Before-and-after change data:
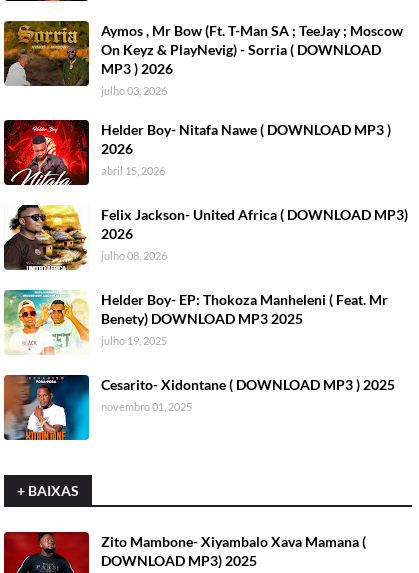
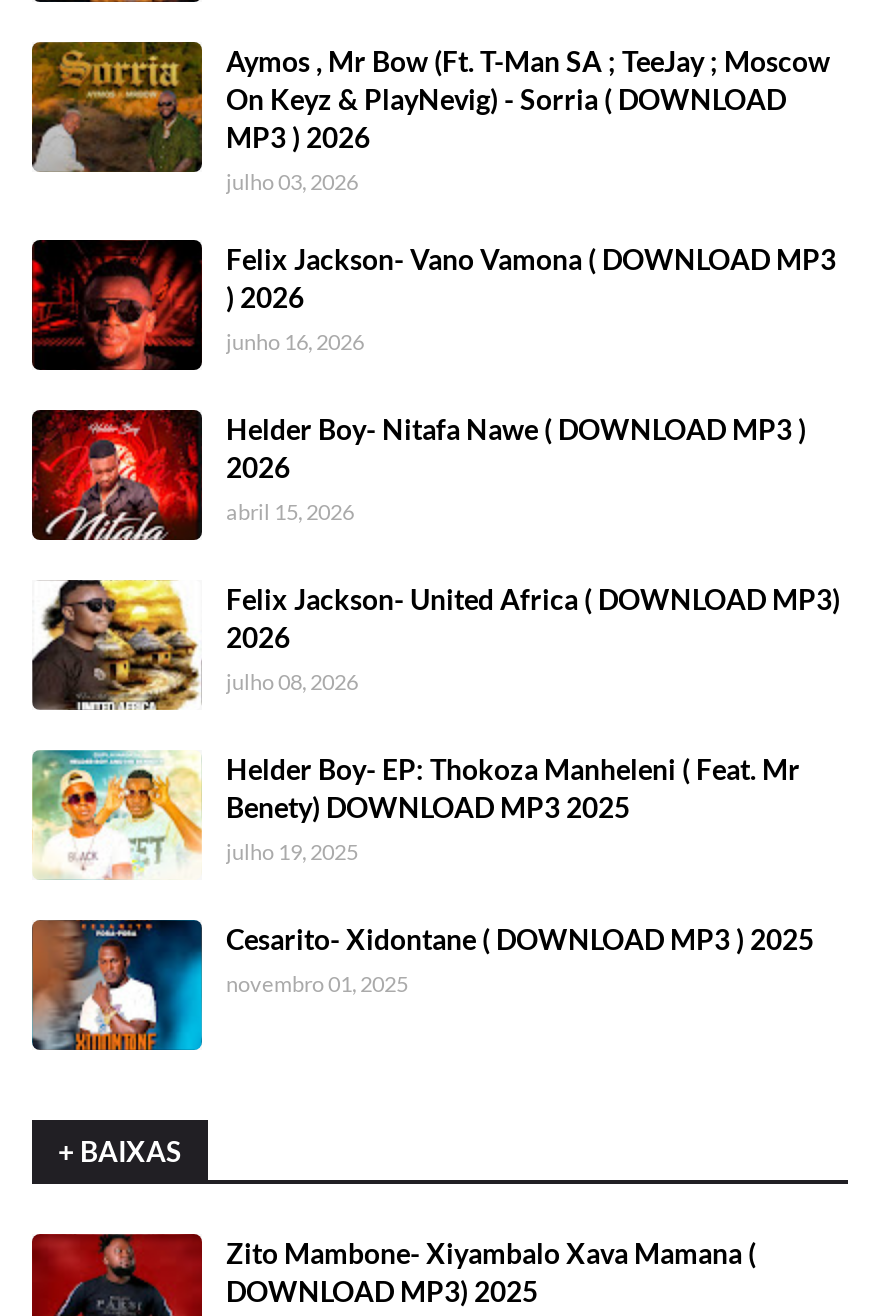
+ [image]
+ Felix Jackson- Vano Vamona ( DOWNLOAD MP3
+ ) 2026
+ junho 16, 2026
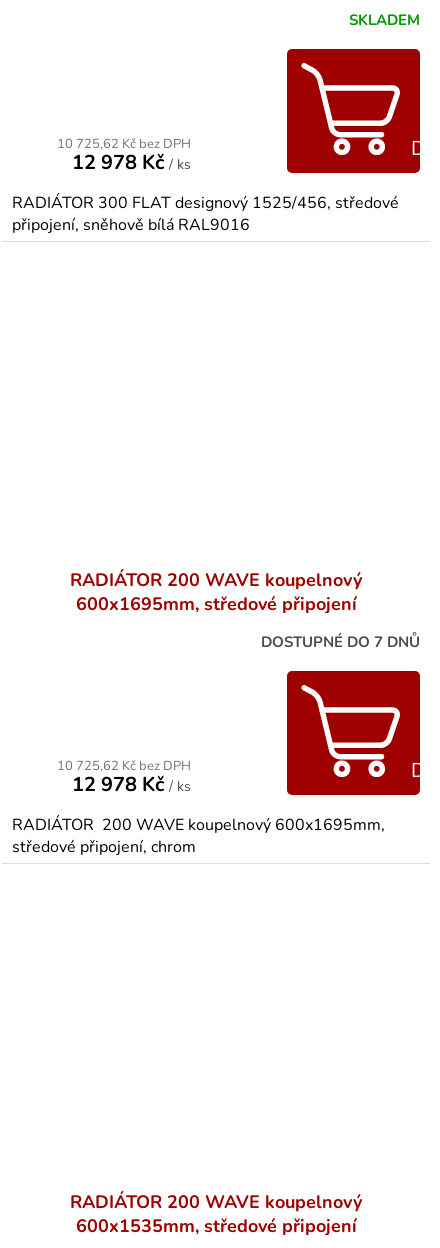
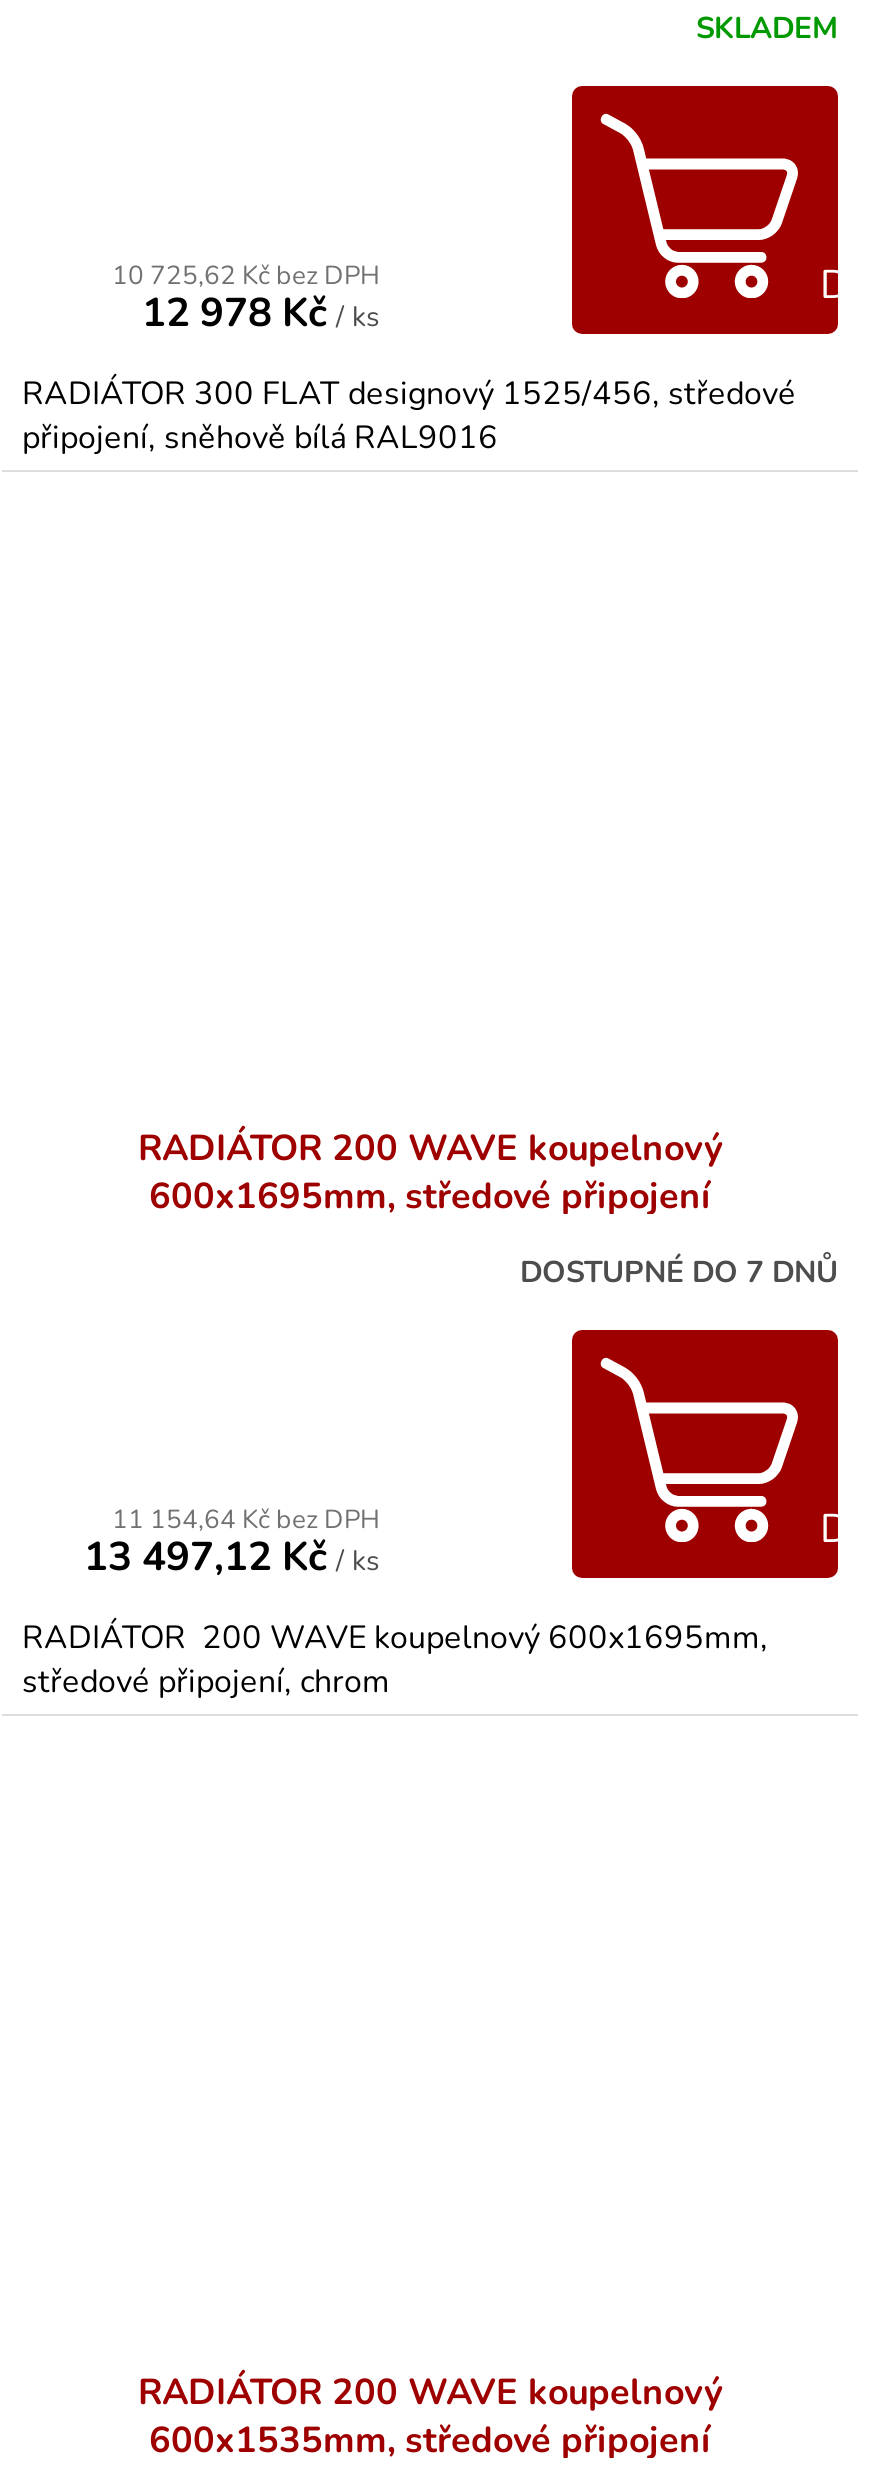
- 10 725,62 Kč bez DPH
+ 11 154,64 Kč bez DPH

- 12 978 Kč/ ks
+ 13 497,12 Kč/ ks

**Exercise instructions**
Without the pictures, please output every record exactly.

**Answer to this task**
+ [image]
+ Felix Jackson- Vano Vamona ( DOWNLOAD MP3
+ ) 2026
+ junho 16, 2026
- 10 725,62 Kč bez DPH
+ 11 154,64 Kč bez DPH

- 12 978 Kč/ ks
+ 13 497,12 Kč/ ks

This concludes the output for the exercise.